What the task asks: Pictures aside, each record should be reproduced exactly.
______________________________
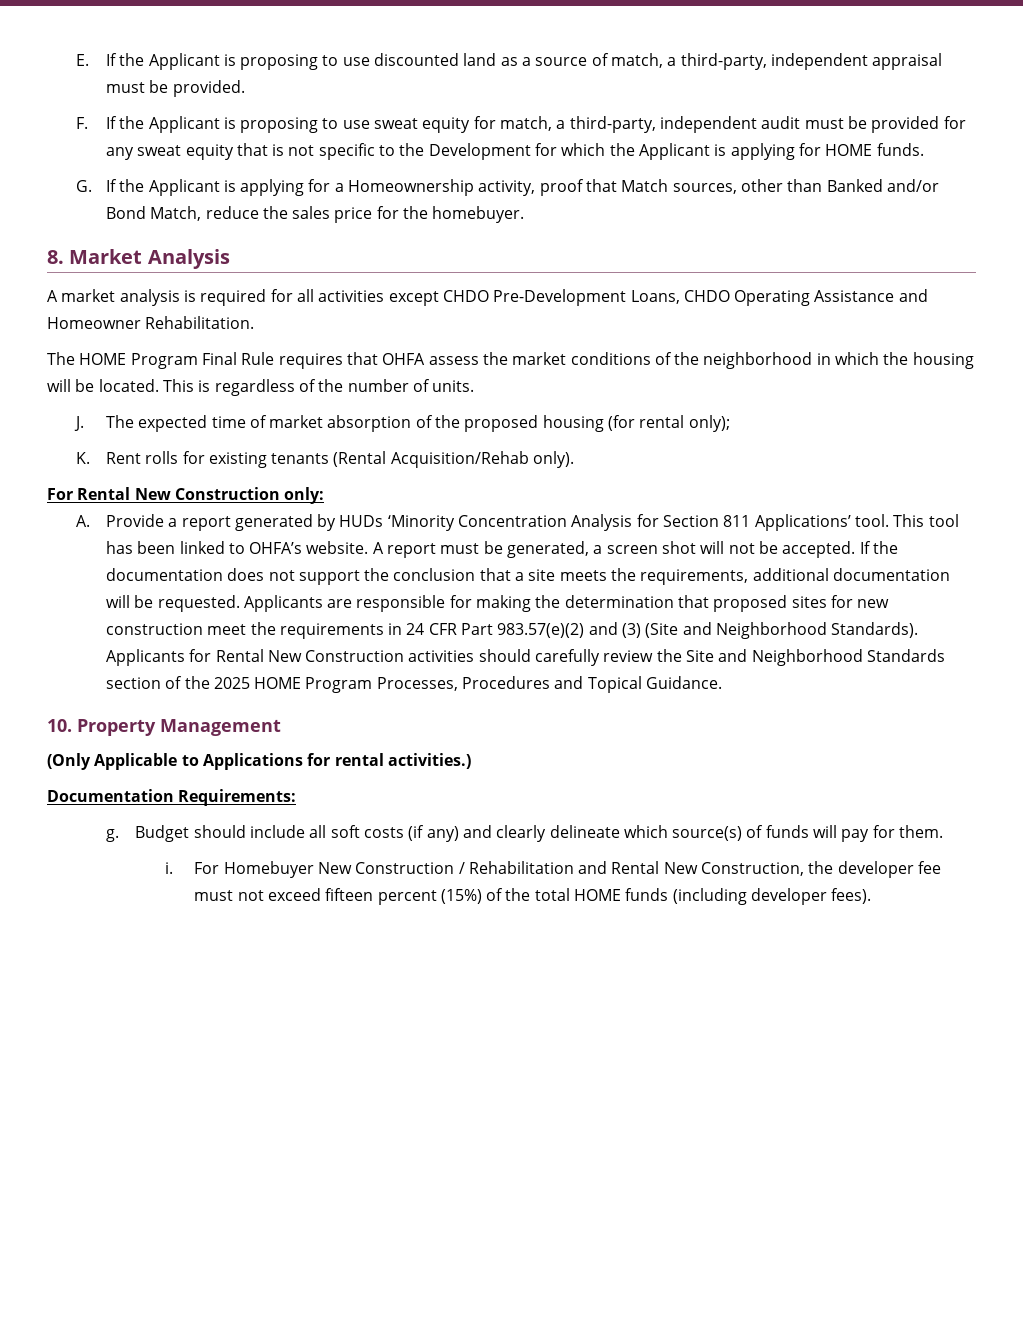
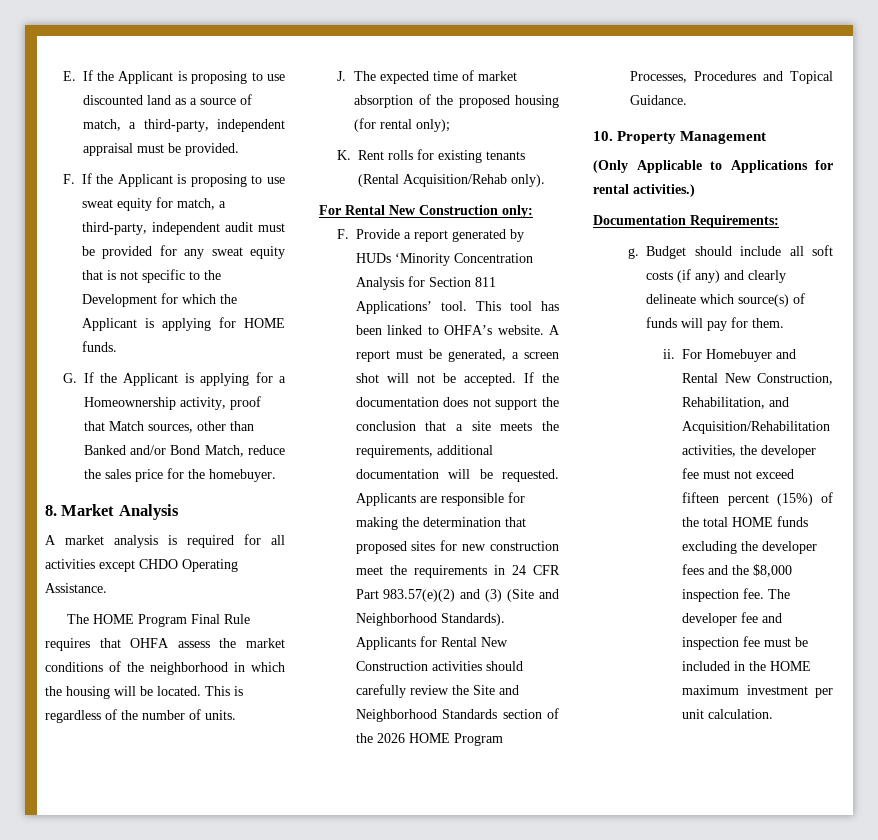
- A market analysis is required for all activities except CHDO Pre-Development Loans, CHDO Operating Assistance and Homeowner Rehabilitation.
+ A market analysis is required for all activities except CHDO Operating Assistance.
- A. Provide a report generated by HUDs ‘Minority Concentration Analysis for Section 811 Applications’ tool.
+ F. Provide a report generated by HUDs ‘Minority Concentration Analysis for Section 811 Applications’ tool.
- Applicants for Rental New Construction activities should carefully review the Site and Neighborhood Standards section of the 2025 HOME Program Processes, Procedures and Topical Guidance.
+ Applicants for Rental New Construction activities should carefully review the Site and Neighborhood Standards section of the 2026 HOME Program Processes, Procedures and Topical Guidance.
- i.
+ ii.
- For Homebuyer New Construction / Rehabilitation and Rental New Construction, the developer fee must not exceed fifteen percent (15%) of the total HOME funds (including developer fees).
+ For Homebuyer and Rental New Construction, Rehabilitation, and Acquisition/Rehabilitation activities, the developer fee must not exceed fifteen percent (15%) of the total HOME funds excluding the developer fees and the $8,000 inspection fee. The developer fee and inspection fee must be included in the HOME maximum investment per unit calculation.

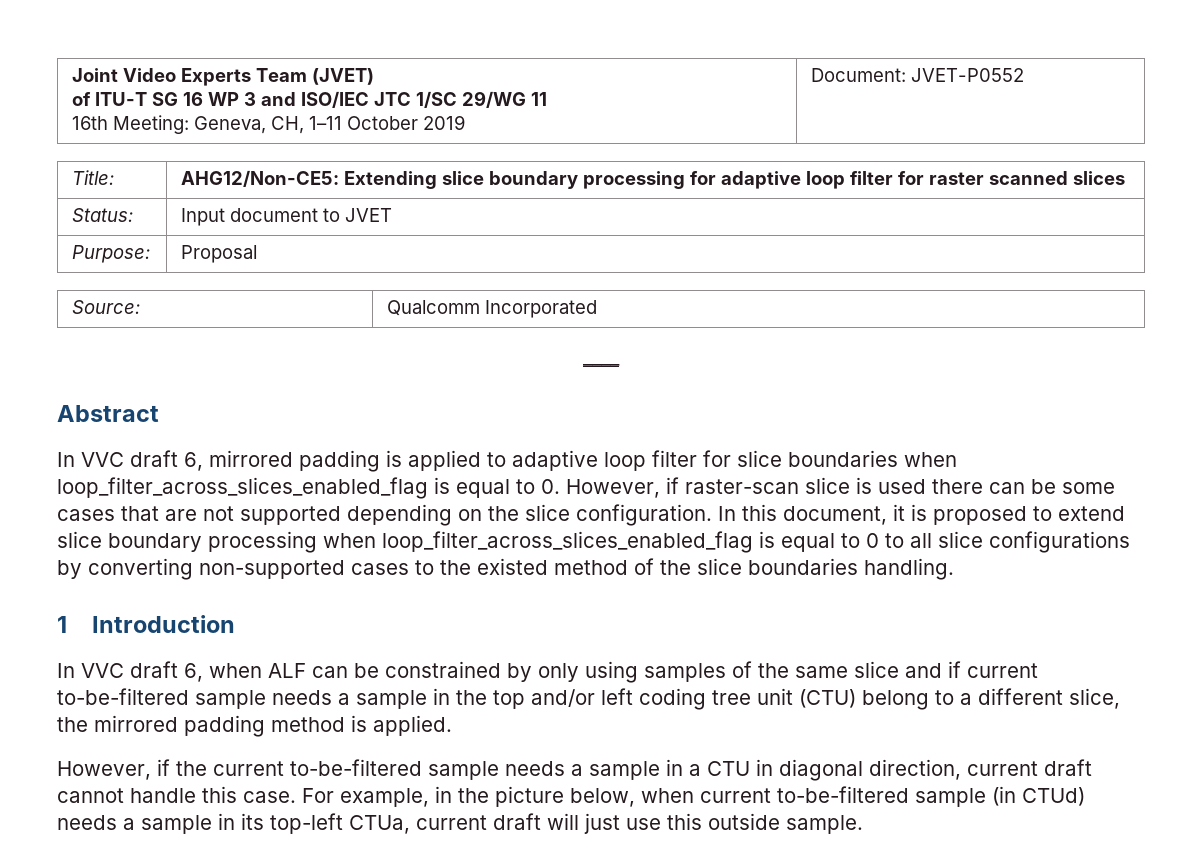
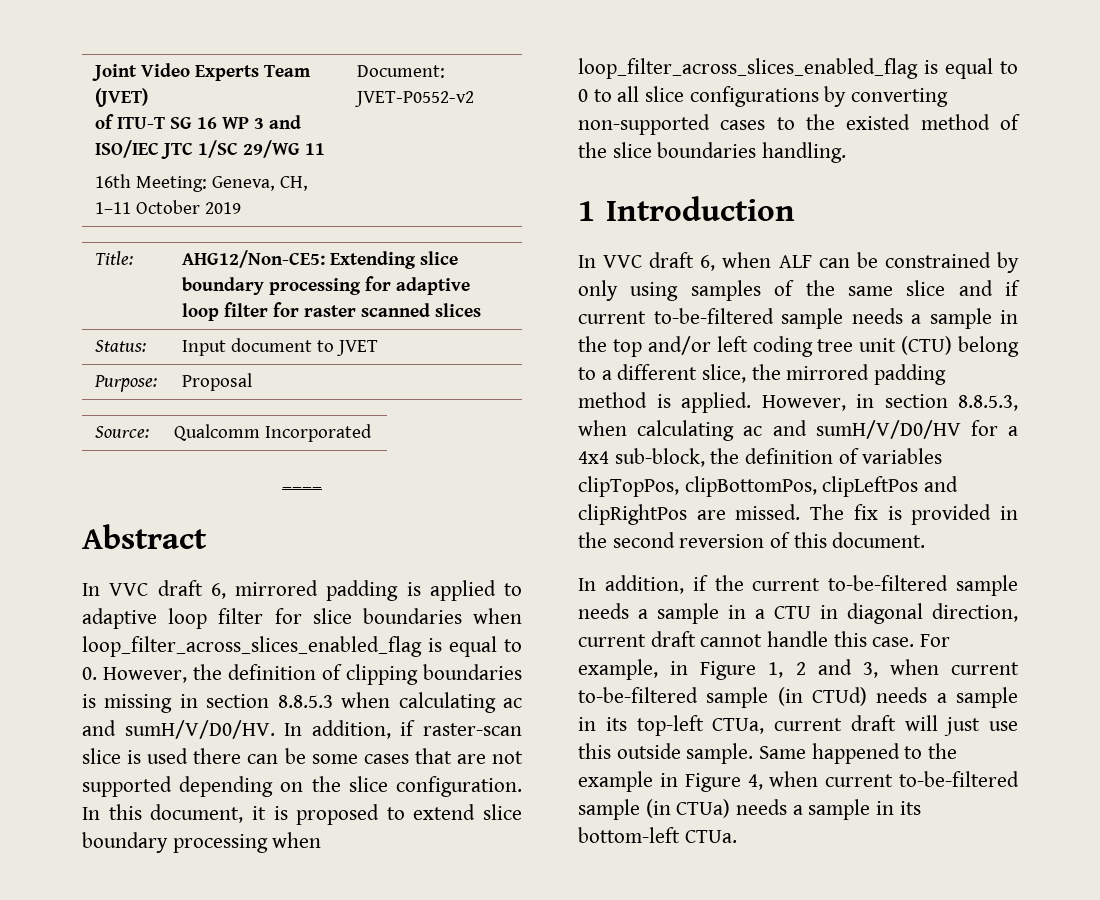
  Joint Video Experts Team (JVET)
  of ITU-T SG 16 WP 3 and ISO/IEC JTC 1/SC 29/WG 11
- 16th Meeting: Geneva, CH, 1–11 October 2019 | Document: JVET-P0552
+ 16th Meeting: Geneva, CH, 1–11 October 2019 | Document: JVET-P0552-v2
- In VVC draft 6, mirrored padding is applied to adaptive loop filter for slice boundaries when loop_filter_across_slices_enabled_flag is equal to 0. However, if raster-scan slice is used there can be some cases that are not supported depending on the slice configuration.
+ In VVC draft 6, mirrored padding is applied to adaptive loop filter for slice boundaries when loop_filter_across_slices_enabled_flag is equal to 0. However, the definition of clipping boundaries is missing in section 8.8.5.3 when calculating ac and sumH/V/D0/HV. In addition, if raster-scan slice is used there can be some cases that are not supported depending on the slice configuration.
- In VVC draft 6, when ALF can be constrained by only using samples of the same slice and if current to-be-filtered sample needs a sample in the top and/or left coding tree unit (CTU) belong to a different slice, the mirrored padding method is applied.
- However, if the current to-be-filtered sample needs a sample in a CTU in diagonal direction, current draft cannot handle this case.
+ In VVC draft 6, when ALF can be constrained by only using samples of the same slice and if current to-be-filtered sample needs a sample in the top and/or left coding tree unit (CTU) belong to a different slice, the mirrored padding method is applied. However, in section 8.8.5.3, when calculating ac and sumH/V/D0/HV for a 4x4 sub-block, the definition of variables clipTopPos, clipBottomPos, clipLeftPos and clipRightPos are missed. The fix is provided in the second reversion of this document.
+ In addition, if the current to-be-filtered sample needs a sample in a CTU in diagonal direction, current draft cannot handle this case.
- For example, in the picture below, when current to-be-filtered sample (in CTUd) needs a sample in its top-left CTUa, current draft will just use this outside sample.
+ For example, in Figure 1, 2 and 3, when current to-be-filtered sample (in CTUd) needs a sample in its top-left CTUa, current draft will just use this outside sample.
+ Same happened to the example in Figure 4, when current to-be-filtered sample (in CTUa) needs a sample in its bottom-left CTUa.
______________________________
Written response:
- A market analysis is required for all activities except CHDO Pre-Development Loans, CHDO Operating Assistance and Homeowner Rehabilitation.
+ A market analysis is required for all activities except CHDO Operating Assistance.
- A. Provide a report generated by HUDs ‘Minority Concentration Analysis for Section 811 Applications’ tool.
+ F. Provide a report generated by HUDs ‘Minority Concentration Analysis for Section 811 Applications’ tool.
- Applicants for Rental New Construction activities should carefully review the Site and Neighborhood Standards section of the 2025 HOME Program Processes, Procedures and Topical Guidance.
+ Applicants for Rental New Construction activities should carefully review the Site and Neighborhood Standards section of the 2026 HOME Program Processes, Procedures and Topical Guidance.
- i.
+ ii.
- For Homebuyer New Construction / Rehabilitation and Rental New Construction, the developer fee must not exceed fifteen percent (15%) of the total HOME funds (including developer fees).
+ For Homebuyer and Rental New Construction, Rehabilitation, and Acquisition/Rehabilitation activities, the developer fee must not exceed fifteen percent (15%) of the total HOME funds excluding the developer fees and the $8,000 inspection fee. The developer fee and inspection fee must be included in the HOME maximum investment per unit calculation.

  Joint Video Experts Team (JVET)
  of ITU-T SG 16 WP 3 and ISO/IEC JTC 1/SC 29/WG 11
- 16th Meeting: Geneva, CH, 1–11 October 2019 | Document: JVET-P0552
+ 16th Meeting: Geneva, CH, 1–11 October 2019 | Document: JVET-P0552-v2
- In VVC draft 6, mirrored padding is applied to adaptive loop filter for slice boundaries when loop_filter_across_slices_enabled_flag is equal to 0. However, if raster-scan slice is used there can be some cases that are not supported depending on the slice configuration.
+ In VVC draft 6, mirrored padding is applied to adaptive loop filter for slice boundaries when loop_filter_across_slices_enabled_flag is equal to 0. However, the definition of clipping boundaries is missing in section 8.8.5.3 when calculating ac and sumH/V/D0/HV. In addition, if raster-scan slice is used there can be some cases that are not supported depending on the slice configuration.
- In VVC draft 6, when ALF can be constrained by only using samples of the same slice and if current to-be-filtered sample needs a sample in the top and/or left coding tree unit (CTU) belong to a different slice, the mirrored padding method is applied.
- However, if the current to-be-filtered sample needs a sample in a CTU in diagonal direction, current draft cannot handle this case.
+ In VVC draft 6, when ALF can be constrained by only using samples of the same slice and if current to-be-filtered sample needs a sample in the top and/or left coding tree unit (CTU) belong to a different slice, the mirrored padding method is applied. However, in section 8.8.5.3, when calculating ac and sumH/V/D0/HV for a 4x4 sub-block, the definition of variables clipTopPos, clipBottomPos, clipLeftPos and clipRightPos are missed. The fix is provided in the second reversion of this document.
+ In addition, if the current to-be-filtered sample needs a sample in a CTU in diagonal direction, current draft cannot handle this case.
- For example, in the picture below, when current to-be-filtered sample (in CTUd) needs a sample in its top-left CTUa, current draft will just use this outside sample.
+ For example, in Figure 1, 2 and 3, when current to-be-filtered sample (in CTUd) needs a sample in its top-left CTUa, current draft will just use this outside sample.
+ Same happened to the example in Figure 4, when current to-be-filtered sample (in CTUa) needs a sample in its bottom-left CTUa.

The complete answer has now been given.